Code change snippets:
'''

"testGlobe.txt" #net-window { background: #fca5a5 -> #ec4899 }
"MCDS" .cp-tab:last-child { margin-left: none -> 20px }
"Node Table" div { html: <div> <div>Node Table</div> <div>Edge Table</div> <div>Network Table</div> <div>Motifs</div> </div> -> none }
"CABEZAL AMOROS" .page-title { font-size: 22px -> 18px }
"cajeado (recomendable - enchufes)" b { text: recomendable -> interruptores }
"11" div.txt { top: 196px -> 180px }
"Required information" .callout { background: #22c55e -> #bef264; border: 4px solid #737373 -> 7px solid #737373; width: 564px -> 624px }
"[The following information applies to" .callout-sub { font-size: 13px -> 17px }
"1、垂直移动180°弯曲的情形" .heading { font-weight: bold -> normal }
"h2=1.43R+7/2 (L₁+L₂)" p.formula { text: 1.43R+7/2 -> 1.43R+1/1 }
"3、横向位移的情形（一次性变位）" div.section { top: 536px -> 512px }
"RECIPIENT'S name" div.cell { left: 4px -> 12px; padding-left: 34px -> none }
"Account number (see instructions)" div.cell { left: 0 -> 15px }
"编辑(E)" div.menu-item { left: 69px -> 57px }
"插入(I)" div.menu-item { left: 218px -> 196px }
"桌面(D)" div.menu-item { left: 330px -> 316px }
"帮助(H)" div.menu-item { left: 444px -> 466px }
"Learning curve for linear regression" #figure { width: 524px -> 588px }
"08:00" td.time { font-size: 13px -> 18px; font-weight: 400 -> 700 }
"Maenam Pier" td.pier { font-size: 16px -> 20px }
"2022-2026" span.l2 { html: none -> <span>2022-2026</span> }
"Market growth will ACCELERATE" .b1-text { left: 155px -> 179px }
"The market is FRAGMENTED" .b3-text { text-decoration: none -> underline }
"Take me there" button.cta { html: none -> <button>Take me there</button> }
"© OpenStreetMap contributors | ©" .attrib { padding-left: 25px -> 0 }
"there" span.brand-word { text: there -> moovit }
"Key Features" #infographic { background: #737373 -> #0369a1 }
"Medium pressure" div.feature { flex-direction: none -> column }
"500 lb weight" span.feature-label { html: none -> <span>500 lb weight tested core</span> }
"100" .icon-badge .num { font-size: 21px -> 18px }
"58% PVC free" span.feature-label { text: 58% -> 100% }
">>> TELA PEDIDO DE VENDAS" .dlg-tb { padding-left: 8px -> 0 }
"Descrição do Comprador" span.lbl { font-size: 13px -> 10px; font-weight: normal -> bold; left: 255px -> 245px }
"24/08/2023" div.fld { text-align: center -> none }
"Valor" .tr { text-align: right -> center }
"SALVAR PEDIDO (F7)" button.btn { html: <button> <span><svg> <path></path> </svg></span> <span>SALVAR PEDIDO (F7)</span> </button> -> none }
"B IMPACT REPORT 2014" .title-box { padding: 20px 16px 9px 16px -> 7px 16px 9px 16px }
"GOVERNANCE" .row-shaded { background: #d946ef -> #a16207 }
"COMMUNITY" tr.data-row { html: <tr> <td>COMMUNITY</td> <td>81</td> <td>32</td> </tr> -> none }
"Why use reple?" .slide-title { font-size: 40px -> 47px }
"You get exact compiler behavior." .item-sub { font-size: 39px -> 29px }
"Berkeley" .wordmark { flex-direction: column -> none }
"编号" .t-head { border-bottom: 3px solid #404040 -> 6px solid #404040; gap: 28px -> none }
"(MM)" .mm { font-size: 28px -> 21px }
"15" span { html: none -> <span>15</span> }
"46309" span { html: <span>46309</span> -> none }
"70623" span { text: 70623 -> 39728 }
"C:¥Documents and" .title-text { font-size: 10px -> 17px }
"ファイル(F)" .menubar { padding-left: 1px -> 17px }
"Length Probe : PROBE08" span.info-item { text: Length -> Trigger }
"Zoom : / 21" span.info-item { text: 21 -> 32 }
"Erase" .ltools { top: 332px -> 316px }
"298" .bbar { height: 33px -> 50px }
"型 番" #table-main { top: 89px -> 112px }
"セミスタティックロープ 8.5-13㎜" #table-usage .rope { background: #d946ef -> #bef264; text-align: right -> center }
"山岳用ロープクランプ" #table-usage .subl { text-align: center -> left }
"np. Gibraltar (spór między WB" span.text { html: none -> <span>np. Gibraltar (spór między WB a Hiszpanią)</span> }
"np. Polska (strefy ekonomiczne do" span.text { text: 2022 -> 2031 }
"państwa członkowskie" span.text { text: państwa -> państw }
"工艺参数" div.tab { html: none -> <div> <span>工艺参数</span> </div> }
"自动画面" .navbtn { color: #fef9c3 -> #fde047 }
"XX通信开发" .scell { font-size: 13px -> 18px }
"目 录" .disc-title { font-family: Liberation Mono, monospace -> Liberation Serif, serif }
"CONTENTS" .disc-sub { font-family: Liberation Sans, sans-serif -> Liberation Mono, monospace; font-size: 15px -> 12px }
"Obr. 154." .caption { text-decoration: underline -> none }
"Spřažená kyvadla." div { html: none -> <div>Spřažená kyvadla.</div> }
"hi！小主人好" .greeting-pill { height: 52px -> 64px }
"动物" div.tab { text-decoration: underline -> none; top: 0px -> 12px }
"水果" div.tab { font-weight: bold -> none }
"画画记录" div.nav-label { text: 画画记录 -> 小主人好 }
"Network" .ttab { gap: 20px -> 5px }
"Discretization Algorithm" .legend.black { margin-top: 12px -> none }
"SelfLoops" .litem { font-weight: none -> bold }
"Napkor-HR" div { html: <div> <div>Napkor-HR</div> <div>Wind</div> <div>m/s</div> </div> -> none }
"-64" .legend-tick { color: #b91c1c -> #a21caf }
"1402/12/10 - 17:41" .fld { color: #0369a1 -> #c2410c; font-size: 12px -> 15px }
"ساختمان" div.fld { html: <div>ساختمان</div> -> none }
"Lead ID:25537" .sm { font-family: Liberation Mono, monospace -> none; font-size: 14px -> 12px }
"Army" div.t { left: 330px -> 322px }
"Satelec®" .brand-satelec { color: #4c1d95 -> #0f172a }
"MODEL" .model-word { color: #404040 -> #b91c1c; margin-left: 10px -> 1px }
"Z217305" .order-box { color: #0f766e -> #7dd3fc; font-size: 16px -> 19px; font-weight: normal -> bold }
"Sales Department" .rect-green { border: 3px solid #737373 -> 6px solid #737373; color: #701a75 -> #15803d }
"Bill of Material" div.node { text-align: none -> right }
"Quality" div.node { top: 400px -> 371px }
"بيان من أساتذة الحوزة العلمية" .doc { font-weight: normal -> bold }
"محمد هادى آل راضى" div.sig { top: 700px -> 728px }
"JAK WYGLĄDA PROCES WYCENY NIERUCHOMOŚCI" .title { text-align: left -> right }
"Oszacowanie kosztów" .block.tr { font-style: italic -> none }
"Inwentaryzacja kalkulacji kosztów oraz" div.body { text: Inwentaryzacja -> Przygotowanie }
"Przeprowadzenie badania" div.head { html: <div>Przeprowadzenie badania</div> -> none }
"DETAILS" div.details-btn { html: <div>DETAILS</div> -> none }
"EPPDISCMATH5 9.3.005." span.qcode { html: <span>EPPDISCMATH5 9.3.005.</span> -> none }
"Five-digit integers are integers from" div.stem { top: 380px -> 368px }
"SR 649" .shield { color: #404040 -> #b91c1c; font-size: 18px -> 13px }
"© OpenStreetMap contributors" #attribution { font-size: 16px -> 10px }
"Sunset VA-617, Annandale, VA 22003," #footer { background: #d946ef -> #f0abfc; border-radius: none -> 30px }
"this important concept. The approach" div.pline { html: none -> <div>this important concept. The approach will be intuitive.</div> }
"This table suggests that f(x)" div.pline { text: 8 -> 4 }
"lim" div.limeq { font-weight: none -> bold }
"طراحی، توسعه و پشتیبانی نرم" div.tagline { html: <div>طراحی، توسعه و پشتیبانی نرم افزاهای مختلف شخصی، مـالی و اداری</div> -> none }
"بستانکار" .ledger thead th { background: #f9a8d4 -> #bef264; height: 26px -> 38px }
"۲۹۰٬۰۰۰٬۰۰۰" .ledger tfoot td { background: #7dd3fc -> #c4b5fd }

'''

→ **The problem**: In the data above, find the line with "text: there ->" and the line with "font-size: 10px ->". Retype both, plus every line between them, exactly.

→ **Answer to this exercise**:
"there" span.brand-word { text: there -> moovit }
"Key Features" #infographic { background: #737373 -> #0369a1 }
"Medium pressure" div.feature { flex-direction: none -> column }
"500 lb weight" span.feature-label { html: none -> <span>500 lb weight tested core</span> }
"100" .icon-badge .num { font-size: 21px -> 18px }
"58% PVC free" span.feature-label { text: 58% -> 100% }
">>> TELA PEDIDO DE VENDAS" .dlg-tb { padding-left: 8px -> 0 }
"Descrição do Comprador" span.lbl { font-size: 13px -> 10px; font-weight: normal -> bold; left: 255px -> 245px }
"24/08/2023" div.fld { text-align: center -> none }
"Valor" .tr { text-align: right -> center }
"SALVAR PEDIDO (F7)" button.btn { html: <button> <span><svg> <path></path> </svg></span> <span>SALVAR PEDIDO (F7)</span> </button> -> none }
"B IMPACT REPORT 2014" .title-box { padding: 20px 16px 9px 16px -> 7px 16px 9px 16px }
"GOVERNANCE" .row-shaded { background: #d946ef -> #a16207 }
"COMMUNITY" tr.data-row { html: <tr> <td>COMMUNITY</td> <td>81</td> <td>32</td> </tr> -> none }
"Why use reple?" .slide-title { font-size: 40px -> 47px }
"You get exact compiler behavior." .item-sub { font-size: 39px -> 29px }
"Berkeley" .wordmark { flex-direction: column -> none }
"编号" .t-head { border-bottom: 3px solid #404040 -> 6px solid #404040; gap: 28px -> none }
"(MM)" .mm { font-size: 28px -> 21px }
"15" span { html: none -> <span>15</span> }
"46309" span { html: <span>46309</span> -> none }
"70623" span { text: 70623 -> 39728 }
"C:¥Documents and" .title-text { font-size: 10px -> 17px }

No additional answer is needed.